In the letter, NNU Southern Region Director Bradley Van Waus noted that LCMC’s market share in the area would increase to 55 percent, warranting the “strictest scrutiny” by the Louisiana Department of Justice under the state’s Certificate of Public Advantage (COPA) law, meant to guarantee agreements such as this one ensure health care is accessible, affordable, and of high quality.

“We cannot allow Louisianans to be at risk of reduced access to hospital care or even more prohibitive health care costs,” said NNU President Ross. “We need a full and thorough review of the impacts of this increased consolidation of vital hospital services.”

“Studies show highly concentrated health care markets often result in worse care and increasing healthcare prices, “ wrote Van Waus in the letter to Landry, adding, “This spells disaster for many Louisiana residents.”

For nearly two decades, NNU researchers have chronicled skyrocketing charging practices by the hospital industry and found that mergers and acquisitions have been a major driver of price hikes for patients. One recent NNU report found that, nationally, U.S. hospitals average $417 in charges to patients for every $100 in operating costs, a markup that has more than doubled over the past 20 years.

High hospital prices are a major factor in why one survey found that as many as 78 percent of adults have avoided hospital visits and, in 2018, 44 percent skipped medical care due to the cost. About 30 percent said they had to choose between paying for medical bills or other basic necessities like food or housing. In 2019, 137.1 million people in the United States reported struggling with medical debt.

“With LCMC already announcing its intent to close the majority of inpatient services at Tulane Medical Center and the substantial research tying highly concentrated markets to price increases,” wrote Van Waus, “it is clear the sale does not meet Louisiana’s threshold to garner a certificate of public advantage.”

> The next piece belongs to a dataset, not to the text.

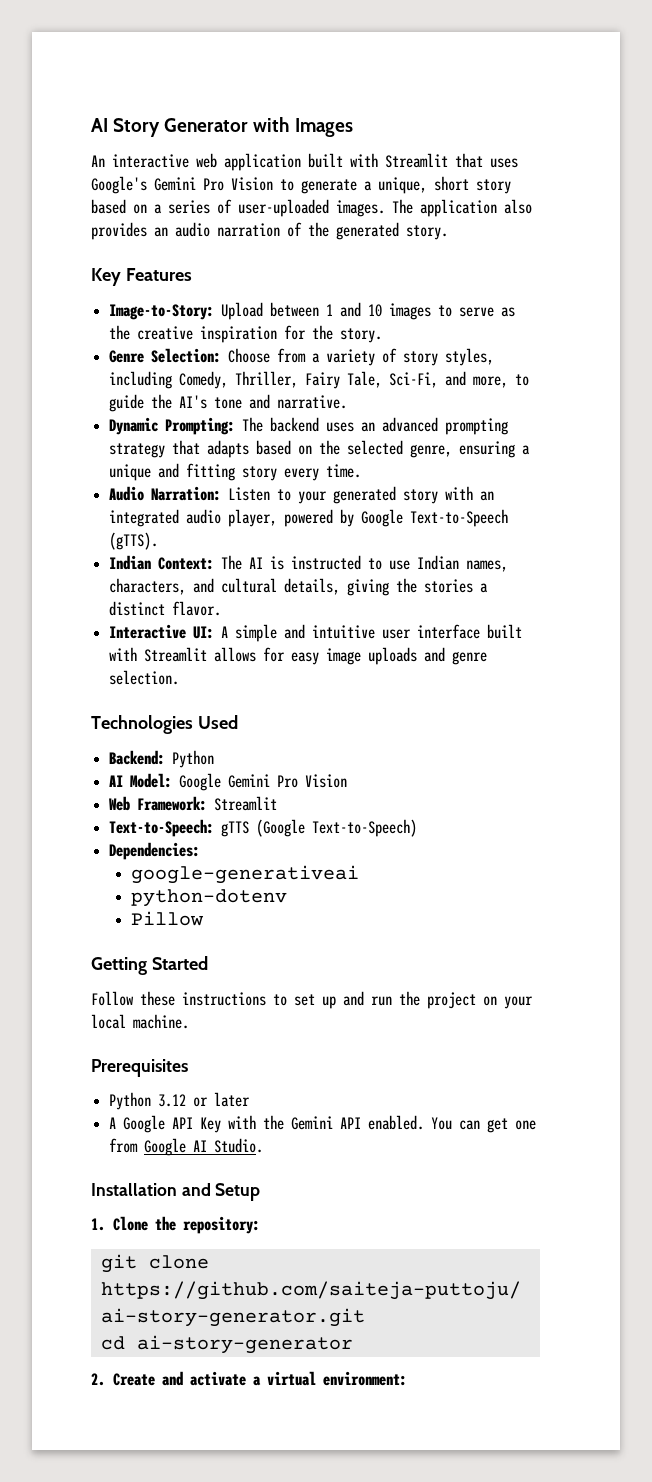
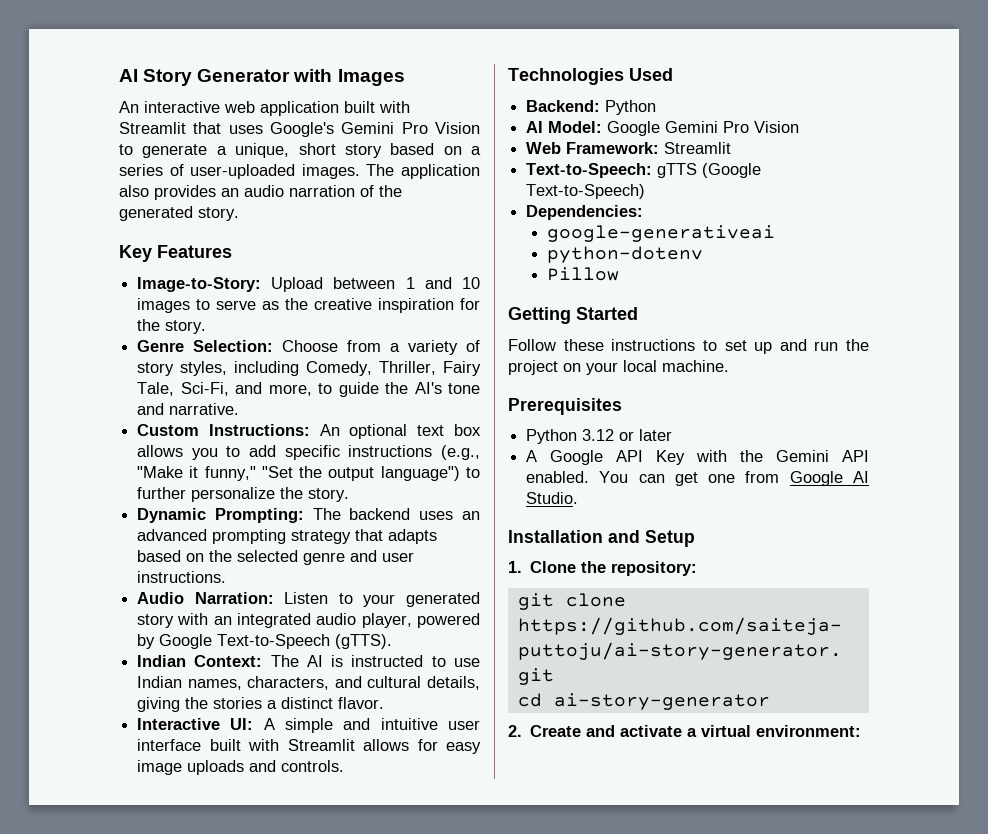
+ Custom Instructions: An optional text box allows you to add specific instructions (e.g., "Make it funny," "Set the output language") to further personalize the story.
- Dynamic Prompting: The backend uses an advanced prompting strategy that adapts based on the selected genre, ensuring a unique and fitting story every time.
+ Dynamic Prompting: The backend uses an advanced prompting strategy that adapts based on the selected genre and user instructions.
- Interactive UI: A simple and intuitive user interface built with Streamlit allows for easy image uploads and genre selection.
+ Interactive UI: A simple and intuitive user interface built with Streamlit allows for easy image uploads and controls.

While hospital mergers of this size are typically subject to regulation by the Federal Trade Commission (FTC), Louisiana has a COPA law that places oversight responsibility in the hands of the Louisiana Department of Justice and Attorney General. The FTC has warned that COPA laws often fail to provide adequate protections for communities faced with hospital mergers. In a study published this year, the FTC said “The available evidence shows COPAs do not achieve the purported policy goals of reducing healthcare costs and improving quality. Instead, COPAs shield specific hospital transactions from vigorous antitrust enforcement, to the detriment of those very goals.”

Nurses still insist that Louisiana live up to the intent of its COPA regulations, which state the Department of Justice “may not issue a certificate unless the department finds that the agreement is likely to result in lower health care costs or is likely to result in improved access to health care or higher quality health care without any undue increase in health care costs.”


National Nurses United is the largest and fastest-growing union and professional association of registered nurses in the United States with nearly 225,000 members nationwide.